Jeep Cherokee, the ultimate 4×4?
- 11 November 2010
- 5 Comments
Unfortunately I’m not writing about the current square cut Cherokee, but its older brother. Jeep seems to have a habit of alternating between the etch-a-sketch school of design and a more rounded, gentler approach. This design principle is even carried through to the shape of the headlights, with both the Cherokee and the Wrangler demonstrating this round or square eyed look. However when it came to the smallest member of the family the design team couldn’t make up their mind and produced both the chunky Patriot and the more feminine Compass.
So what’s the old Cherokee like to live with? First the obvious, this is a proper made in the US of A vehicle which apart from the European diesel engine is pure “mom’s apple pie”. Anyone expecting the design flair and sophistication of a European car will soon notice the simple and plain interior, constructed from hard and rugged plastics. Whilst this wont be to everyone tastes it does suit the vehicle and you get the impression it can handle the real world without fear of damage. In fact the whole interior gives the impression it’s constructed from weapons grade materials, but not necessarily fitted or assembled that well.
The performance of the vehicle follows the same principle, verging on the agricultural.

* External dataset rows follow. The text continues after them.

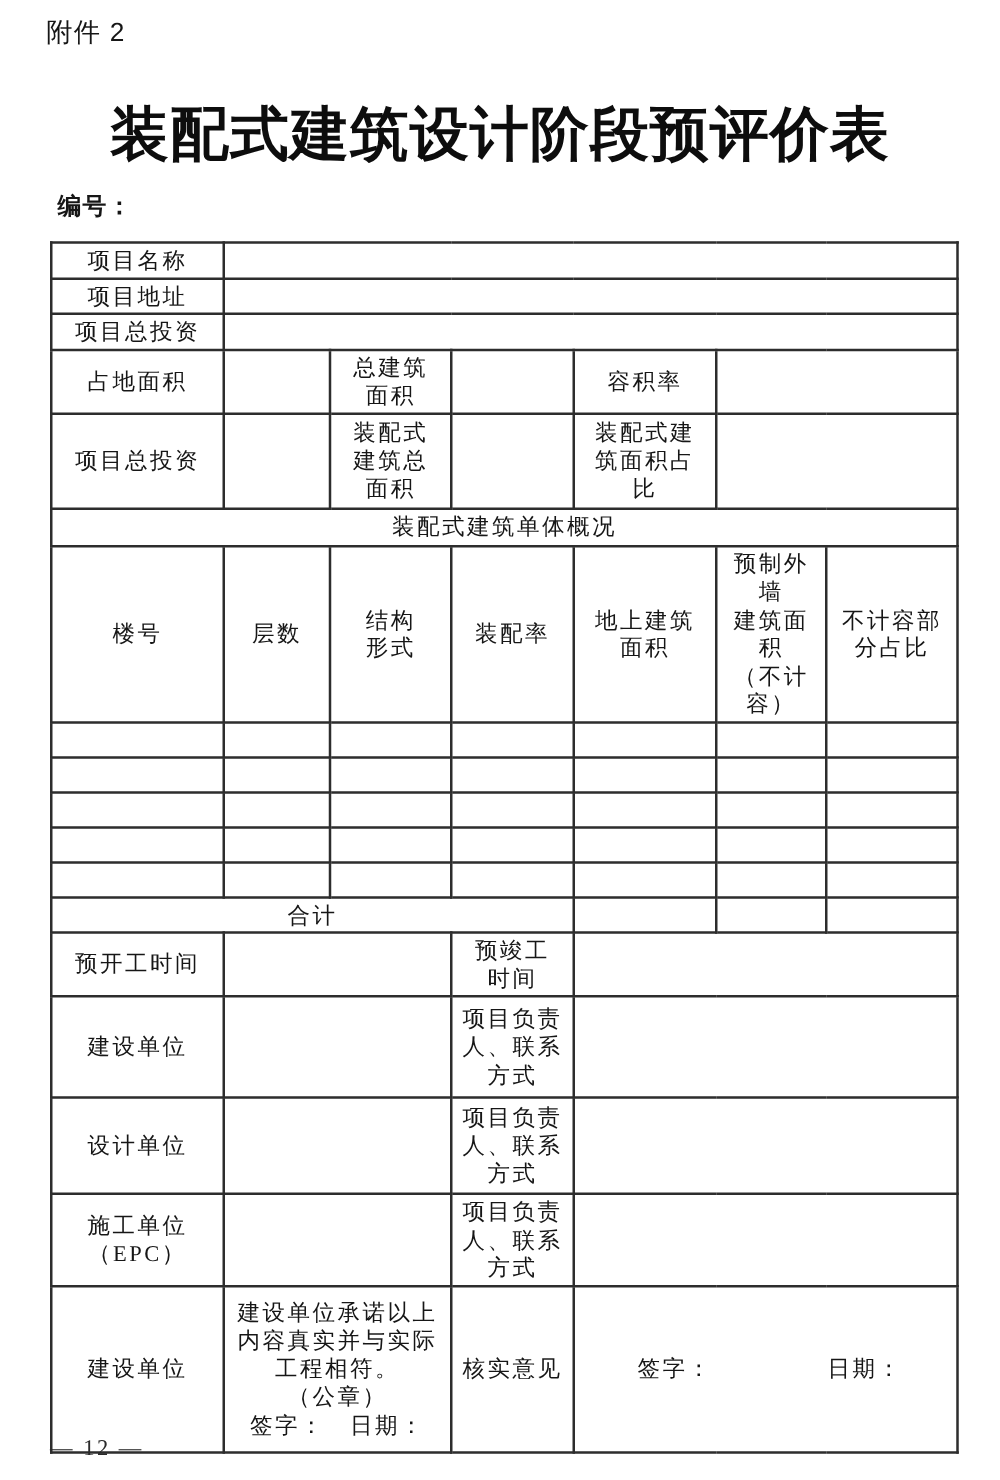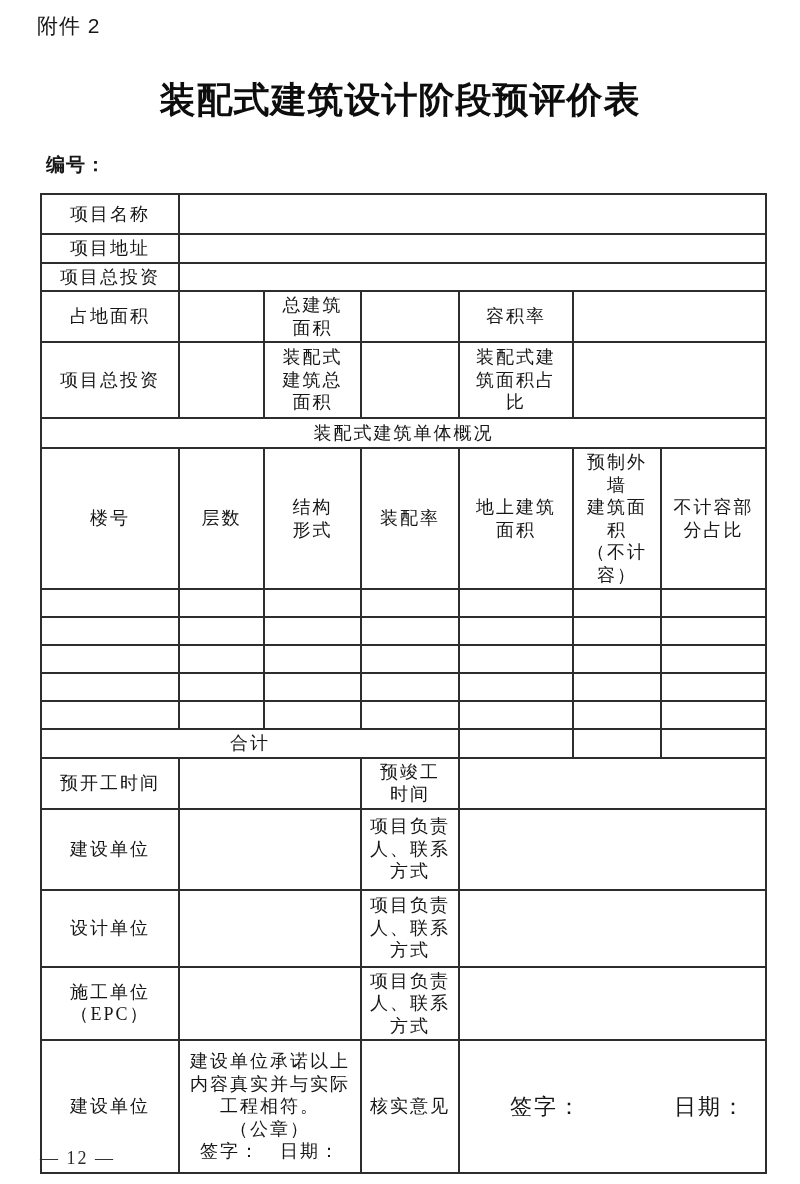"装配式建筑设计阶段预评价表" .form-title { font-size: 36px -> 47px }
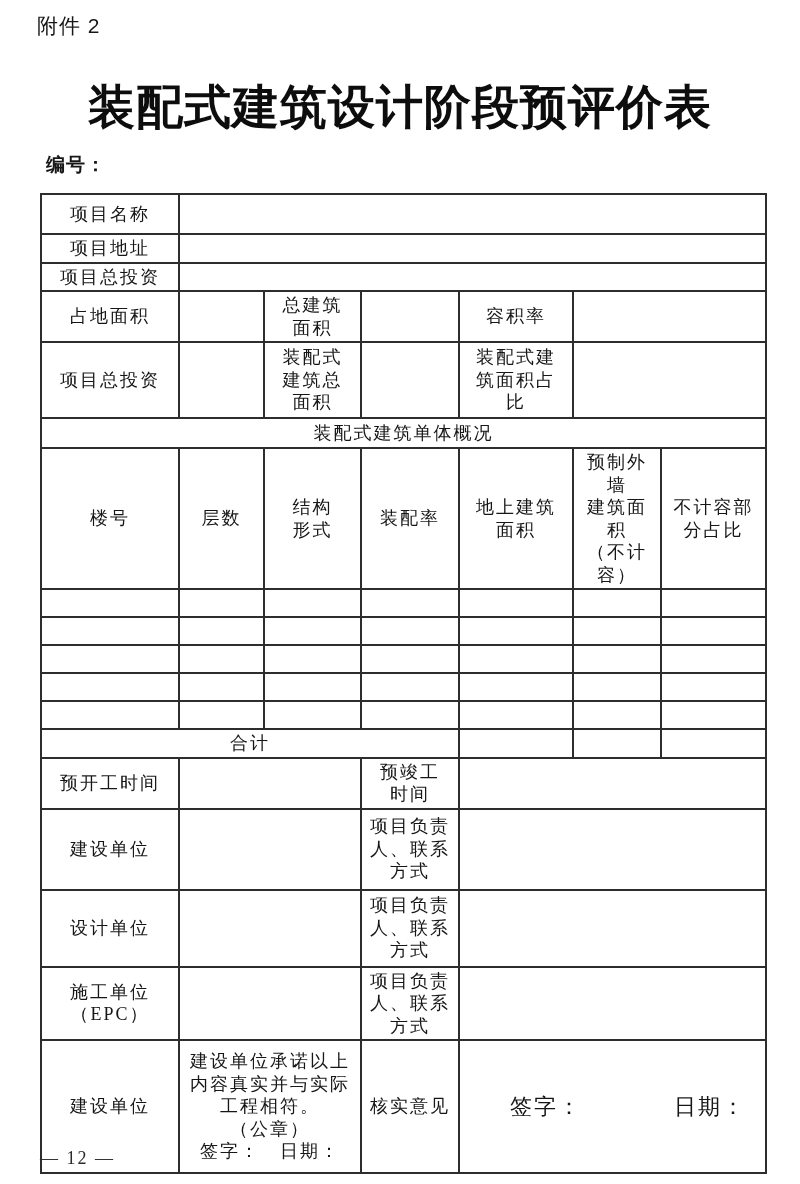"项目名称" tr { height: 40px -> 28px }
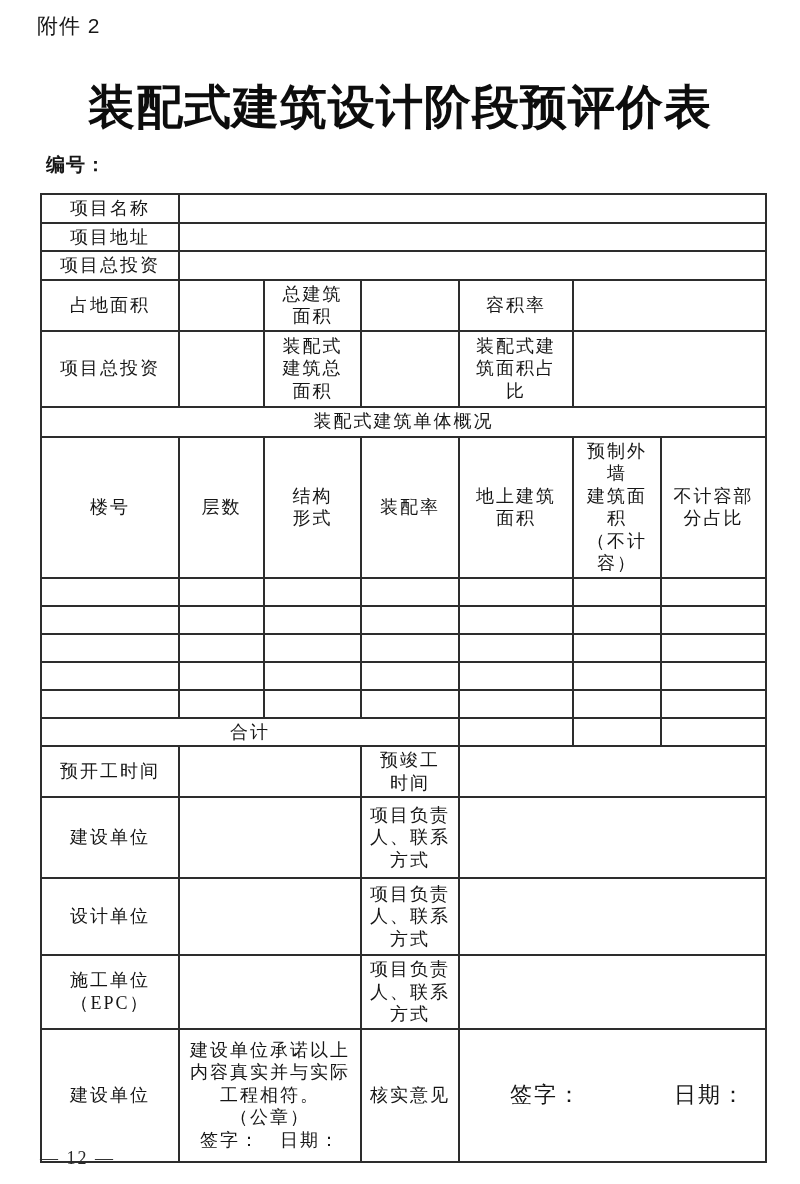"签字：" .sign-row { font-size: 22px -> 18px }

The engine is very vocal, especially at start-up, but once under way it does have real performance and quietens down nicely. The gearbox however is very much from the Massey-Ferguson school of engineering. Heavy, clunky, and slow this is a real man’s piece of equipment, not some thing for the faint hearted or limp wristed. There is an auto option available, but this version does have serious drink problem.
This is no lightweight, hairdressers, lifestyle, crossover cruiser, under the skin this is a real-off roader. Once you’ve selected four wheel drive using the Hi-Lo lever this car is capable of going places most drivers wouldn’t believe possible. Remember it also has a traditional transfer box with box high and low ratios. Whilst this real off-road ability is to be applauded the on-road manners do leave something to be desired at times. Using full throttle in the lower gears rounding corners and roundabouts can soon have the rear end out of line, especially in damp conditions. For the more adventurous driver this can be quite fun and rewarding, but for more sedate drivers it could be both an unwanted distraction, or plain dangerous. Looking at the spec sheet or just looking under the car will reveal independent front suspension, but a dirty big live axle at the rear another example of the basic and rugged nature of this vehicle.
The final dose of Americana isn’t apparent at first, but put the key in the ignition and you’re confronted with warning buzzers and bells, seat belts, doors, all trigger off some thing. Lower the sun visor and there’s war and peace of safety do’s and don’ts. Blame the ambulance chasing lawyers. Finally there’s the rear view mirror, complete with electronic compass, I jest not. Crossing the Nevada desert it might just be useful, stuck in traffic on the M1 it’s pointless.
So if you need a simple rugged motor which can handle proper off roading, can seat five and carry some luggage, has a decent diesel engine and you don’t get annoyed by buzzers and warning lights then this is the car. If you’re a more delicate mode of transport then look elsewhere.